_Aim of the exercise_. Below are the records. State how many of their lines contain "radius", with nothing else.

_Front-end code edit data_.
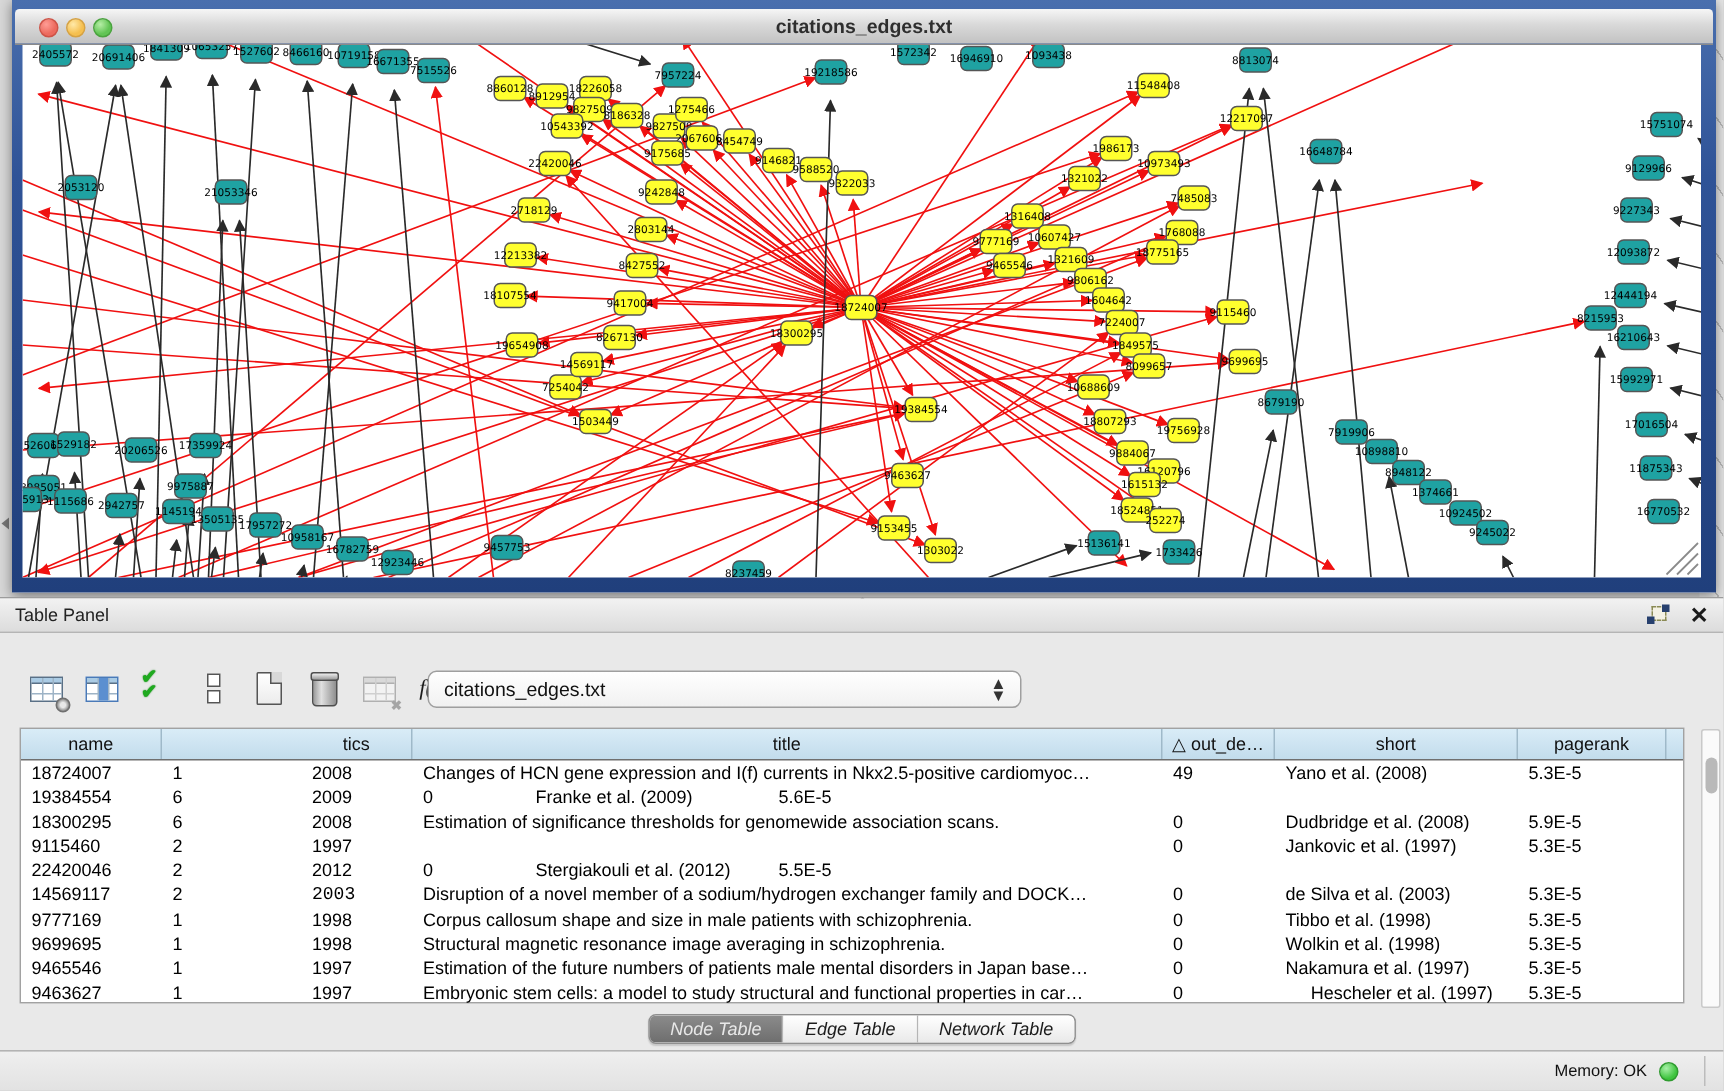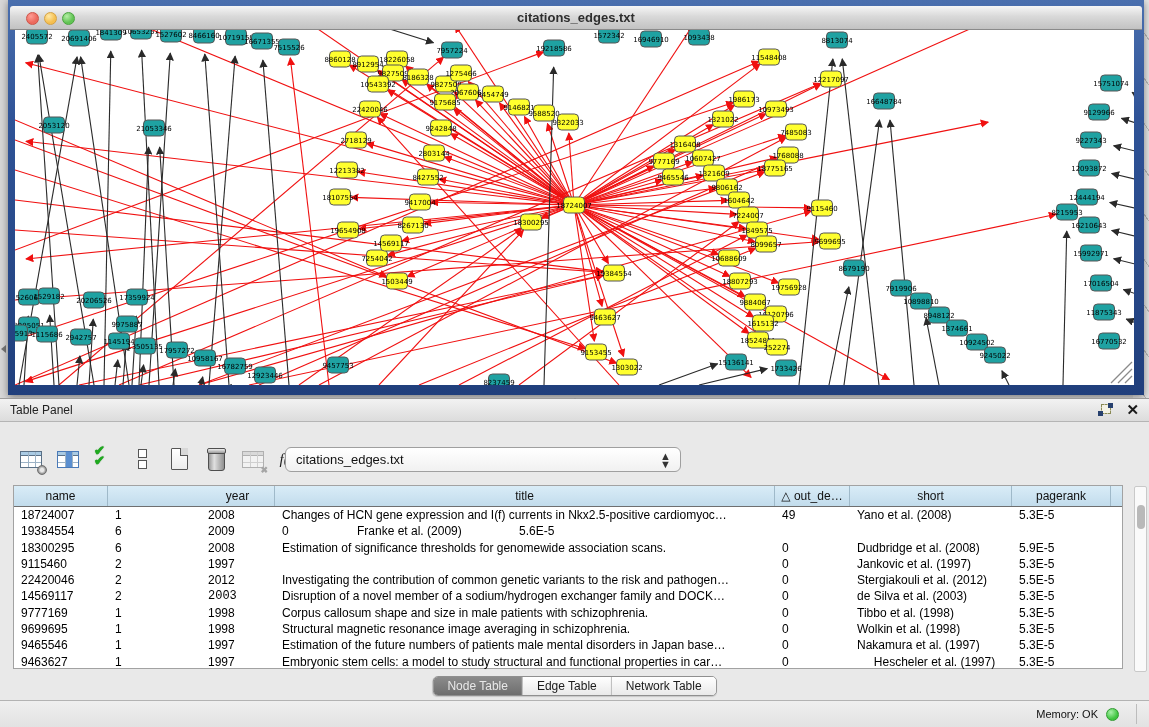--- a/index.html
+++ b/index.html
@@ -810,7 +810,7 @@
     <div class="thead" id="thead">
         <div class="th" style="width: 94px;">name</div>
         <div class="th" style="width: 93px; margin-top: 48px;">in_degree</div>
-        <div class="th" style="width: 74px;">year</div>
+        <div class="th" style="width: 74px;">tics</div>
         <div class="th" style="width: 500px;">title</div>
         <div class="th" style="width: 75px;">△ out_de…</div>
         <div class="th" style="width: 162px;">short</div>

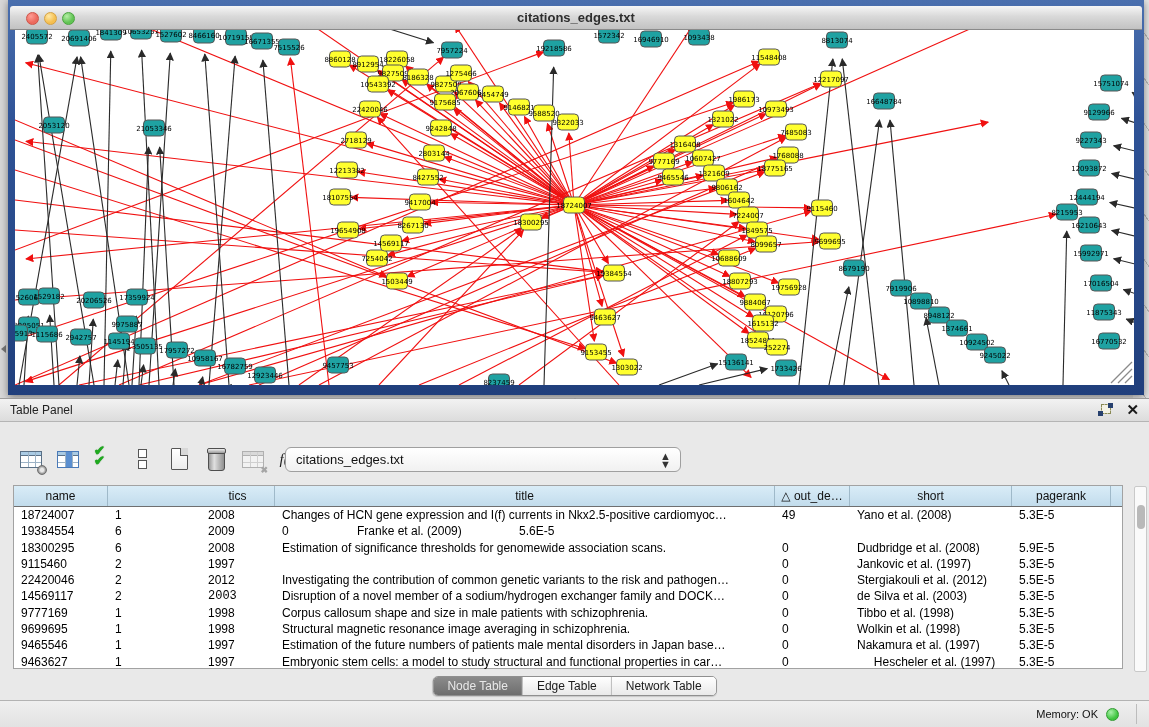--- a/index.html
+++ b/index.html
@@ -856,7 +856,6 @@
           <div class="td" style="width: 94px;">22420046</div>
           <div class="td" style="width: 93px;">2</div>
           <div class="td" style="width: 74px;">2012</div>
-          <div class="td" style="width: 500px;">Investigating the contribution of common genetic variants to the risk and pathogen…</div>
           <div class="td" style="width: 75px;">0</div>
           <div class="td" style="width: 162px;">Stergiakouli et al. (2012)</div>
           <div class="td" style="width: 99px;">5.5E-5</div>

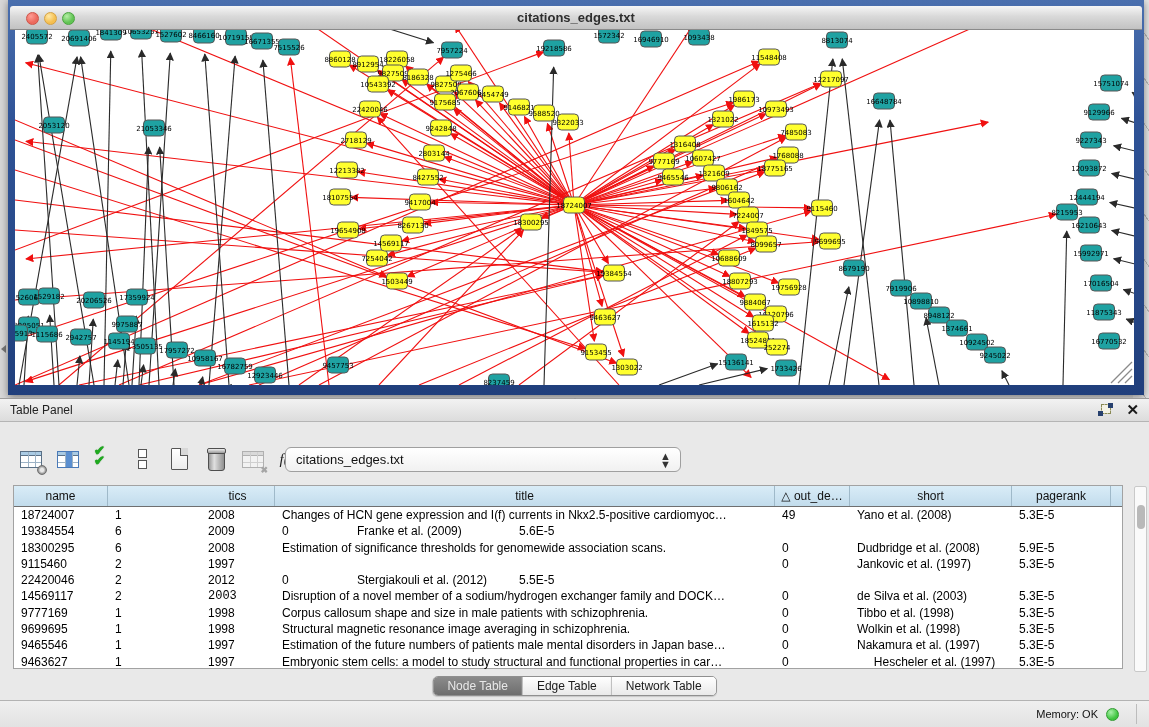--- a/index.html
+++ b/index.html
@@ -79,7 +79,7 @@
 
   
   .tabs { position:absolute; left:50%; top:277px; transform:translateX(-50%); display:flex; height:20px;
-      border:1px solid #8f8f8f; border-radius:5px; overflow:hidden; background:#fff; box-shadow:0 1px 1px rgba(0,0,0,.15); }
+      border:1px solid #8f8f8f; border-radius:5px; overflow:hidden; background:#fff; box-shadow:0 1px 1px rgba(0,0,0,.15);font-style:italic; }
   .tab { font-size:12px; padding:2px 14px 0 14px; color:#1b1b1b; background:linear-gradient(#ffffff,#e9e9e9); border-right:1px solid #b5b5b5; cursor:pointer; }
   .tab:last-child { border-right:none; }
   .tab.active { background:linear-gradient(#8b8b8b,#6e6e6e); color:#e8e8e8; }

...

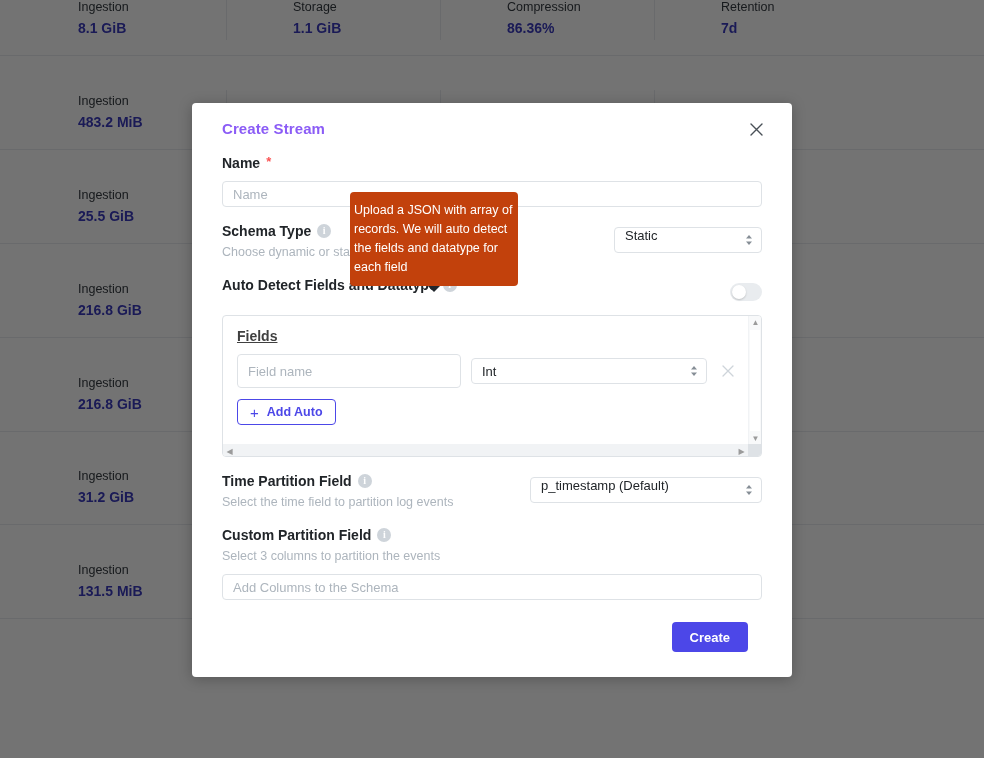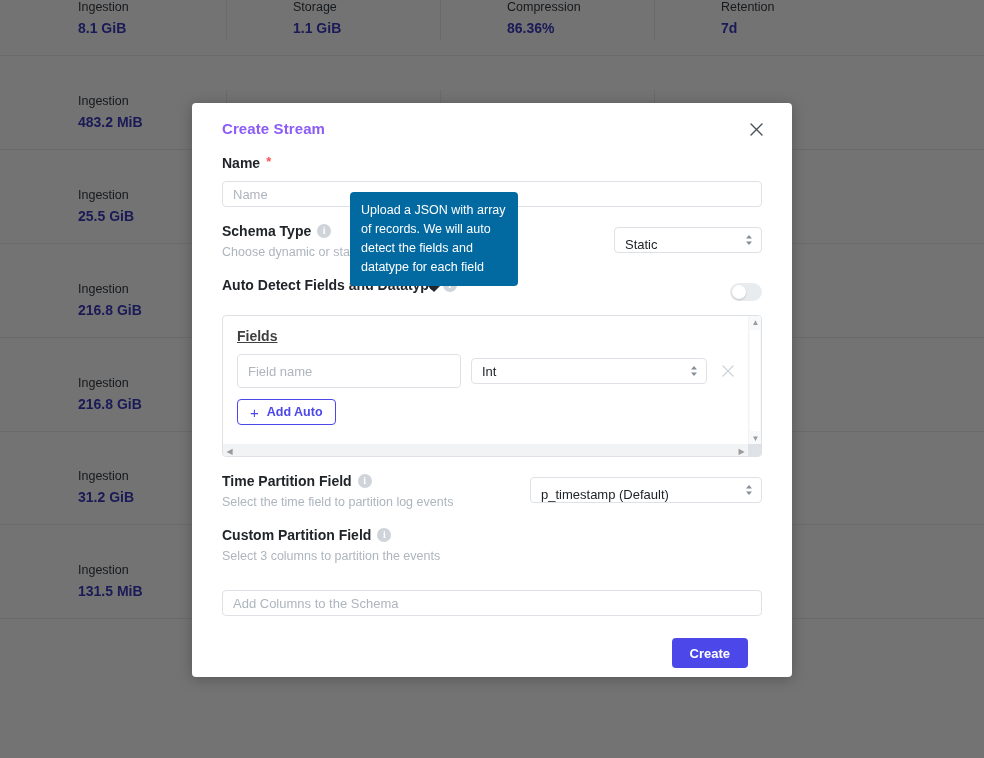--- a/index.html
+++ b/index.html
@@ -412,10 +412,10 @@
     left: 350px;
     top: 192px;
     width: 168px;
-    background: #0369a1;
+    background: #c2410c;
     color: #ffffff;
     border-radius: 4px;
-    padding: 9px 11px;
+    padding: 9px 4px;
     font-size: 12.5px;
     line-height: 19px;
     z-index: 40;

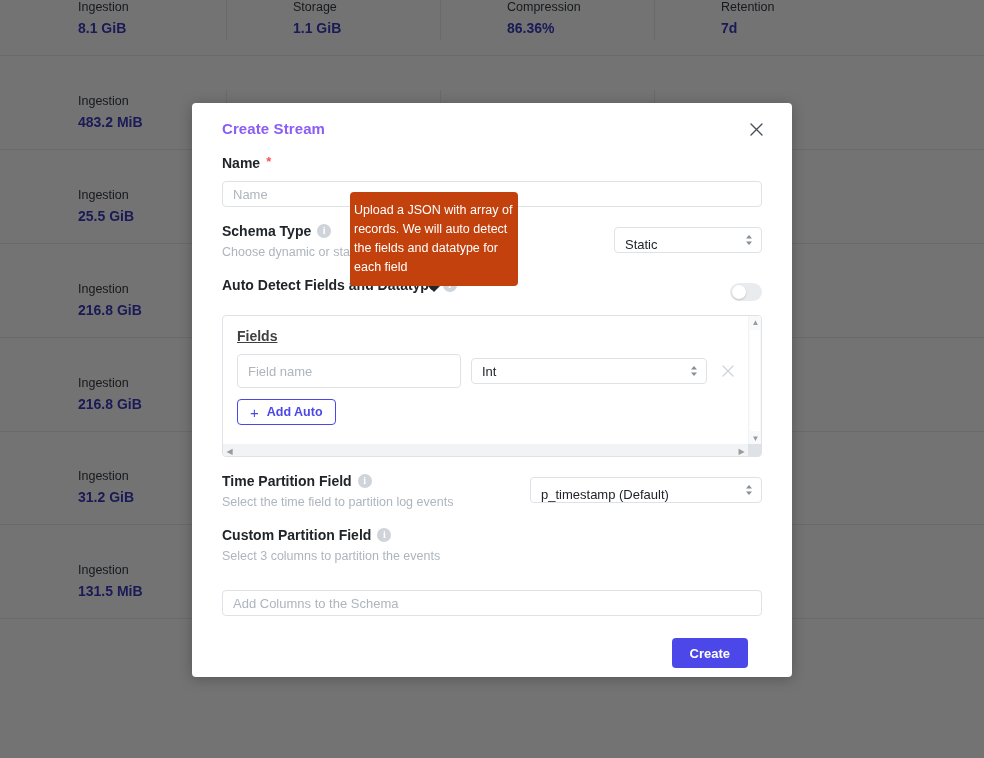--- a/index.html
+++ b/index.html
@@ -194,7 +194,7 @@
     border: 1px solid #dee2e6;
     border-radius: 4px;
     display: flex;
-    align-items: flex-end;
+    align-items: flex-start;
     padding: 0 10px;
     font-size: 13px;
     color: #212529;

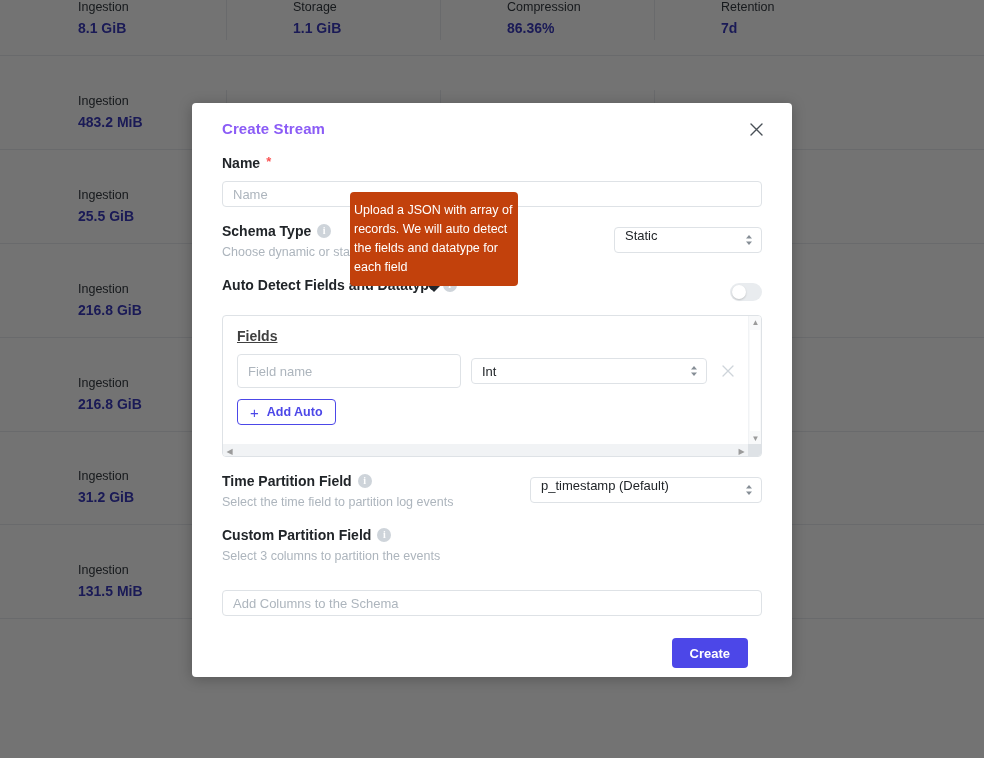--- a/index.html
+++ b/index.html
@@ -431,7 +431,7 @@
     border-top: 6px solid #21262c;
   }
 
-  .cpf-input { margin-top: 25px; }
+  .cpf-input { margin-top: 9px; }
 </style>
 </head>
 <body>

_Expected output_. 4